The main reasons for Colombia’s cycling boom, according to cyclists, officials, and coaches, are the country’s social economy, history, and topography (large swaths of the country are found at higher elevations, like Medellín, at 4,900 feet, or the capital, Bogota, at 8,600).
“Cycling has become very important in our country,” said Rigoberto Uran, 36, a Colombian cyclist who finished second in the Tour de France, Giro d’Italia and the Olympics. Colombia is a country with a lot of problems – political problems – and our history is stained with drug trafficking. So cycling has kind of given us a new image for a while.”
Jose Julian Velazquez, sports director of Team Medellín-EPM, a professional team founded in 2017 to develop cycling in a city and region better known for notorious drug lord Pablo Escobar, said many Colombians grew up on hills and mountains since bicycles became way more affordable. Reasonable to get around. Quintana, for example, grow In a town at 9,300 feet above sea level and I had to climb steep steps every day just to get home from school.
As a result, many Colombian cyclists are known as escarabajos, or beetles, because of their tenacity in climbing.
Colombia is the only Latin American country in the top 20 ranked by the Union Cycliste Internationale, the sport’s global governing body.
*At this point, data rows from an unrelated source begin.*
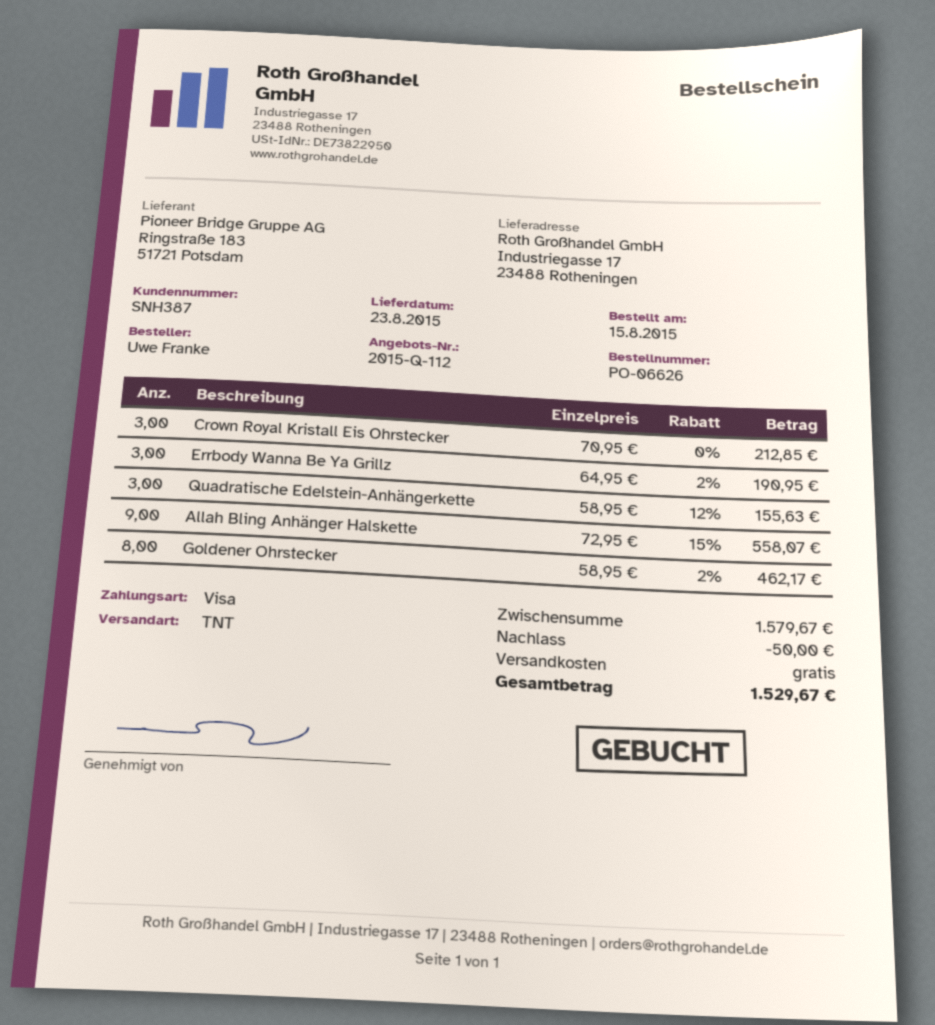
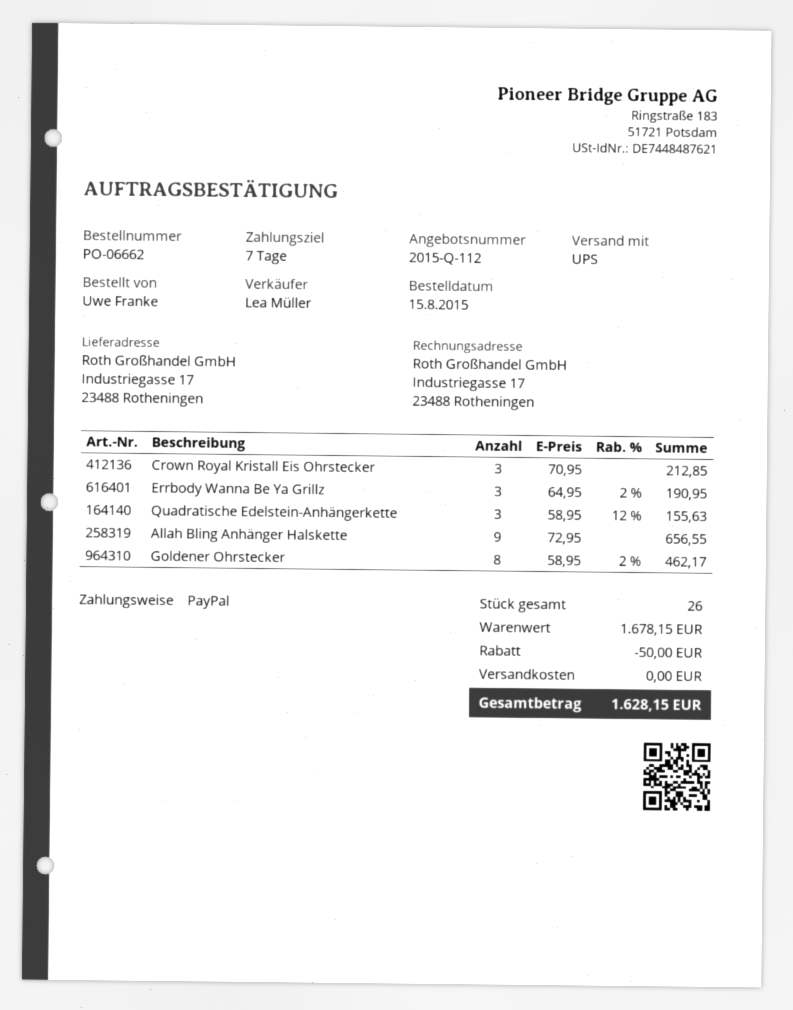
order number: PO-06626 -> PO-06662
payment method: Visa -> PayPal
shipping method: TNT -> UPS
Allah Bling Anhänger Halskette: 9 x 72.95 - 15% = 558.07 -> 9 x 72.95 = 656.55
subtotal: 1579.67 -> 1678.15
total: 1529.67 -> 1628.15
In a sport that is dominated and centered in Europe, Colombia is ranked 10th.
The coronavirus pandemic has deepened Colombia’s association with sports, as people buy more bikes to get around and play sports.
Martha Gomez grew up around cycling because her father was a fan of it, following the careers of Colombian riders and watching the Tour de France every year. She said she learned to ride as a child but didn’t start taking cycling more seriously until 2021. She now averages up to 60 miles a week.
“Women were more interested in being in the gym or taking a walk,” said Gomez, 41. But with the pandemic and confinement indoors, it has led us to find a healthier life. While riding Las Palmas, you didn’t used to see many women, but now you see more. And women not only ride on the road, but also climb the mountains.
On Sunday mornings and holidays in Medellin, as in Bogota, the local authorities closed off major roads, including the high-speed lanes of the city’s largest highway, for use exclusively by cyclists. One morning, they dotted its paths and slopes. Many of them wore the jerseys of professional cycling teams, or the Colombian national team. One of the kids took off in a Quintana jersey.
“I get this feeling when something starts to take off, everyone gets these cravings,” said Sarah Cardona, 39, a pediatrician who averages about 40 to 60 miles a week.
Cardona said it is not uncommon to meet Colombian stars and even their European rivals on training tours. Amateur riders, whether competitive or amateur, like to measure themselves against posted times on familiar climbs like Las Palmas in The popular cycling app Strava.
Last week, Cardona left her home at 7:30 a.m. to make sure she made it up the mountain in time to catch the finale of the Tour de France that day on TV. On her way to Safetti’s bike shop and café, she ran into a shop employee who was also cycling in Las Palmas. They made a friendly bet on who would win the Tour de France stage.
The prize: a strong cup of Colombian coffee.